Algorithm representation is tricky.
Using natural language leads to ambiguities.
For example, time flies like an arrow has several meanings.
It is important that all the
partners agree on the terms used to build the representation.
These are called primitives.
Programming languages are built to be unambiguous.
We all agree what the primitives are and how they are combined.
The compiler is the enforcer.
The primitives in a language have both syntax - what it looks
like and semantics - what it means. The syntax of
assignment in Java is
a = b;
The semantics are that the value stored in b is copied to a.
Programs
A program is different from an algorithm.
A program is a precise implementation
of an algorithm and is written in a formal computer language.
Designing one is the hard part of programming.
A good approach is to first state
clearly what problem is being solved.
Then work out the algorithm that solves it.
Test the algorithm by running it in your head on some test cases.
Then implement the algorithm in a computer language, compile it and test
the actual running application.
We'll see examples of this as we go.
First, a quick overview of object oriented programming, which is related to design.
Overview of Object Oriented Programming (OOP)
This is primarily the grouping of code and data together.

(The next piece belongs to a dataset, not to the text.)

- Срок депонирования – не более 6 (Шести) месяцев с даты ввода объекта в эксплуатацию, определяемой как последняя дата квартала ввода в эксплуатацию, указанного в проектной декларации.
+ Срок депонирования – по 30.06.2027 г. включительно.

Encapsulation and inheritance are the main features.
This differs from structured programming
mostly in syntax and the inheritance idea.
Why OOP?
What problem were we trying to solve?
Mostly complexity and re-use.
People noticed that code that was grouped together with the data it manipulated
was easier to follow.
Also, complex data problems could be simplified by
making a graph of them.
- Software re-use
Code is hard to re-use since everyone codes the interfaces slightly differently.
At least differently than you want them to be.

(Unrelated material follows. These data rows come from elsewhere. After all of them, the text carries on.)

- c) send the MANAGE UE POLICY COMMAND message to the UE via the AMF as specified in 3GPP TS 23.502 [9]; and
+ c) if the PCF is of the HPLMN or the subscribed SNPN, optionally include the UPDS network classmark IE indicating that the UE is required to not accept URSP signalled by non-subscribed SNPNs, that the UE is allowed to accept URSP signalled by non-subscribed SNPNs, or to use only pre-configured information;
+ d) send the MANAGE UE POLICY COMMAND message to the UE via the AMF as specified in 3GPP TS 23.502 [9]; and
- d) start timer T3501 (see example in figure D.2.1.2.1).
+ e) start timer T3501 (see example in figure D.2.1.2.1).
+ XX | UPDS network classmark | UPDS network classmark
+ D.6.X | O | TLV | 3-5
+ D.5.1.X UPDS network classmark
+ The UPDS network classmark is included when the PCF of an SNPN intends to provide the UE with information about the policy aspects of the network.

Java classes allow a developer to present an interface to the user so they can access
the data without messing with the internals.
- Control of complexity
Systems with a large number of related but different data objects were
hard to understand.
Inheritance and access control makes that easier.
Magic
number 7 + or - 2.
People can only hold about 7 things in their head at the same time.

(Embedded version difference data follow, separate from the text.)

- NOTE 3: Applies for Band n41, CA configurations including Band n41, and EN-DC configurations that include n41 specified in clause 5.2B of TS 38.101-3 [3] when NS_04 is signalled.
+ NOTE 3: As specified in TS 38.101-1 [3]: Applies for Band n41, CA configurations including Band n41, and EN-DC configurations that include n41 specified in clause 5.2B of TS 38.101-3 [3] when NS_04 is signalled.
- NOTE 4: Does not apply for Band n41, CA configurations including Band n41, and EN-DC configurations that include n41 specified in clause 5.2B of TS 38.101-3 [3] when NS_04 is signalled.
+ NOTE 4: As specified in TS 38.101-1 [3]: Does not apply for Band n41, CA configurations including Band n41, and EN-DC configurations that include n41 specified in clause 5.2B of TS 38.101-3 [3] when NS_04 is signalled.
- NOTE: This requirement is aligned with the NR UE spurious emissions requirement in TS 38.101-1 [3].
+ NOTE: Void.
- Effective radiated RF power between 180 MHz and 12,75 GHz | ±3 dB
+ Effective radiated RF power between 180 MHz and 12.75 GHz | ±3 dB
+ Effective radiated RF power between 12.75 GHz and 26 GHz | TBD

So if you can lump things together, you can hold more of the program in
your head.
- Code understanding
Similar problem.
Break code into smaller modules to ease understanding.
Definitions and principles
- Encapsulation
- Data and code together
- Object data can only be used by object code
- Attached code called methods
- Polymorphism
Multiple functions with the same name.
Allows more natural function naming.
Most data objects have a print operation.
Now all can be called print().
- Inheritance
There is often a natural hierarchy to data objects.
All rooms have some things in common like walls and doors.
But some rooms have windows.
Some rooms have plumbing.
Some walls go to the ceiling and some don't.
Rather than describe everything for each kind of room, create a generic
room object and have the special rooms add to that, subtract from that
or overload that.